David rapito a Padova: rintracciato il furgone, si teme fuga in Romania

Nel corso della trasmissione Chi l’ha visto, la mamma del piccolo David, Alexandra, ha lanciato insieme ai suoi familiari l’accorato appello di una madre che vuole rivedere il suo bambino. Il padre di David lo ha rapito, con una sorta di operazione militare, martedì mattina mentre la donna lo stava portando a scuola. Ieri sera, dopo le parole di Alexandra e gli appelli, la suocera della donna ha contattato la famiglia. Sembrava che il padre di David, che non vedeva il bambino da due anni e che aveva un divieto di avvicinamento ( che però non gli ha impedito di arrivare in Italia indisturbato) si sia messo in contatto in qualche modo con la sua ex. E’ stata la suocera di Alexandra a contattarla. Sembrava che l’uomo fosse disposto a riportare il piccolo a casa, così aveva detto al telefono la donna. E nel corso della trasmissione si era detto che era impaurito o forse si era reso conto della gravità di quello che aveva fatto. “E’ disposto a riportare il bambino entro due ore a casa” faceva sapere la madre di Bogdan. Ma ancora oggi, del piccolo, non ci sono tracce. Secondo quanto riferisce il Mattino di Padova, il mezzo usato per sequestrare il bambino sarebbe stato rintracciato.

Non è dato sapere se Bogdan abbia mentito dicendo di poter riportare il bambino in due ore. Con queste parole aveva fatto chiaramente intendere di essere ancora in Italia, o comunque poco lontano, e non in Romania come la mamma del bambino temeva. Ma sarà vero? L’uomo potrebbe aver mentito per prendere ancora altro tempo.

Ancora nessuna traccia del piccolo David: tornerà dalla sua mamma?

Su Mattino di Padova leggiamo che il furgone usato per il sequestro sarebbe stato ritrovato al confine. Il che lascerebbe pensare che Bogdan e le persone che lo hanno aiutato in questa storia, potrebbero essere in Romania e non più in Italia e che appunto la chiamata fatta ieri, sia stata solo un diversivo.

Anche il Gazzettino conferma questa notizia. Il furgone è stato avvistato all’uscita della tangenziale nord Plebiscito-Vigodarzere. Attraverso il tam tam sui social la famiglia ha saputo che il furgone è stato visto a Villesse, in provincia di Goriziaparcheggiato al confine con la Slovenia. Dove forse è avvenuto un cambio di veicolo. Erano le 8.30 del mattino di martedì poco dopo il sequestro avvenuto proprio il 5 ottobre a Padova mentre Alexandra portava il suo bambino a scuola.

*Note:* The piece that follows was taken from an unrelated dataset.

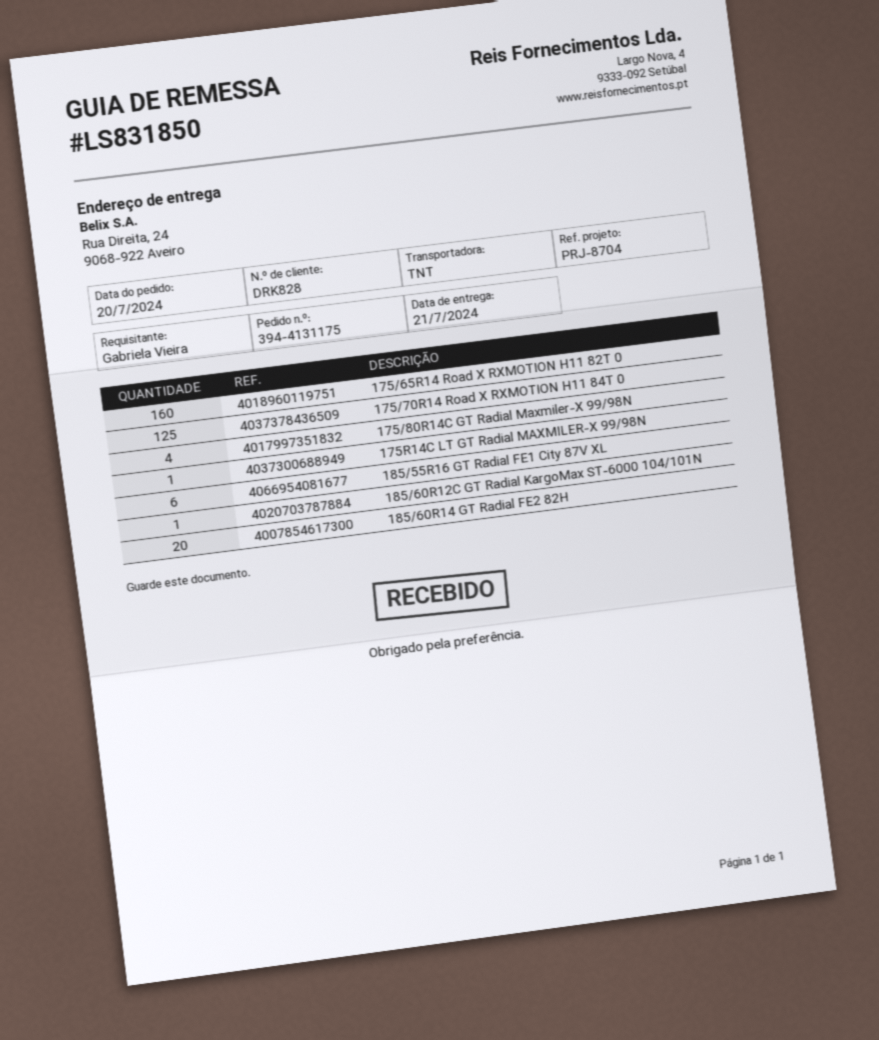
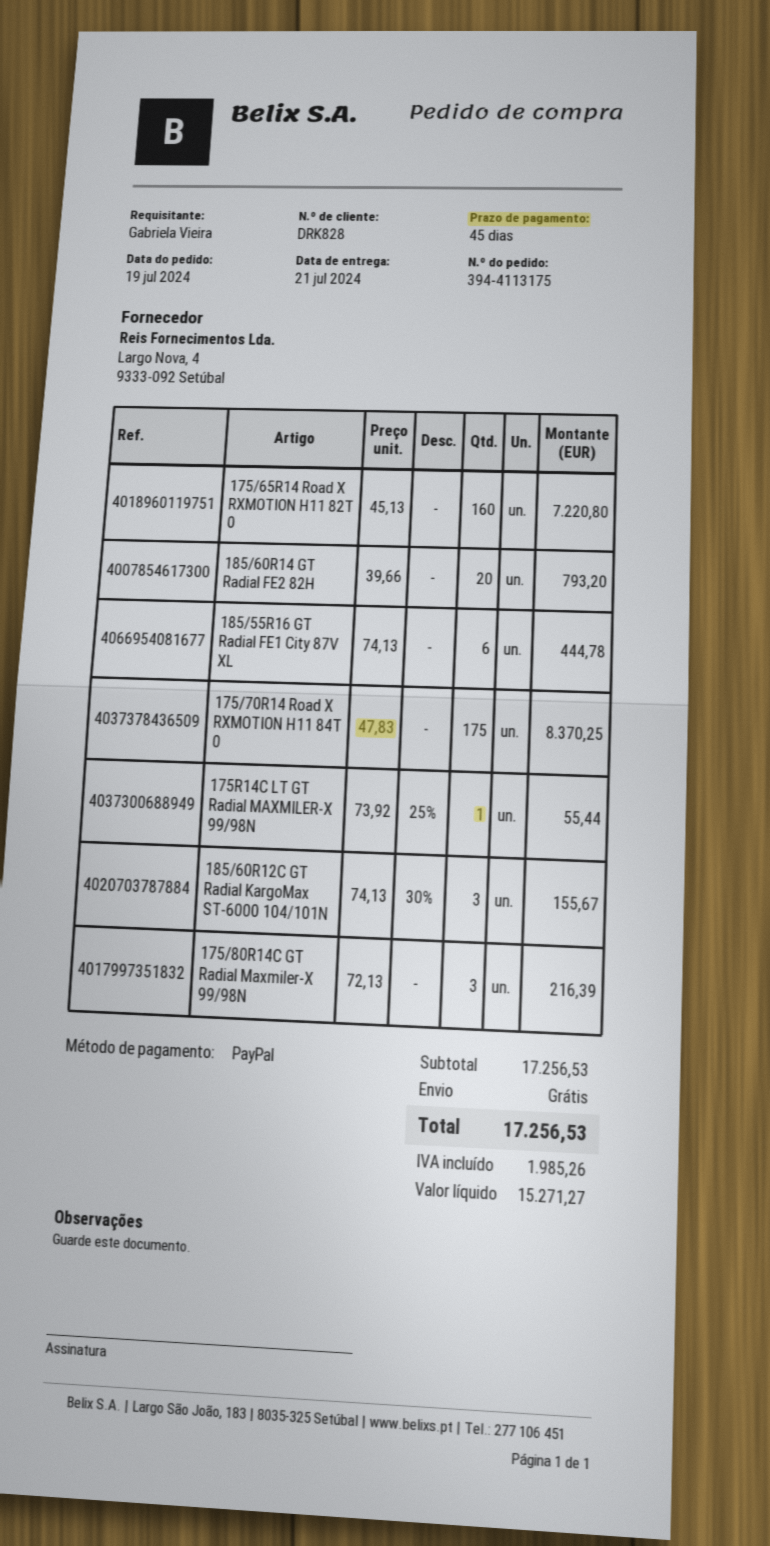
order number: 394-4131175 -> 394-4113175
order date: 2024-07-20 -> 2024-07-19
175/70R14 Road X RXMOTION H11 84T 0: 125 -> 175
175/80R14C GT Radial Maxmiler-X 99/98N: 4 -> 3
185/60R12C GT Radial KargoMax ST-6000 104/101N: 1 -> 3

Si cerca anche di identificare la donna, che potrebbe essere il palo, che ha aiutato Bodgan e il gruppo di persone che hanno collaborato a questo sequestro. Alexandra ha scattato una foto, e anche i vicini di casa confermano di aver visto questa misteriosa donna che si era come appostata nei pressi della casa, sicuramente lunedì e forse anche domenica.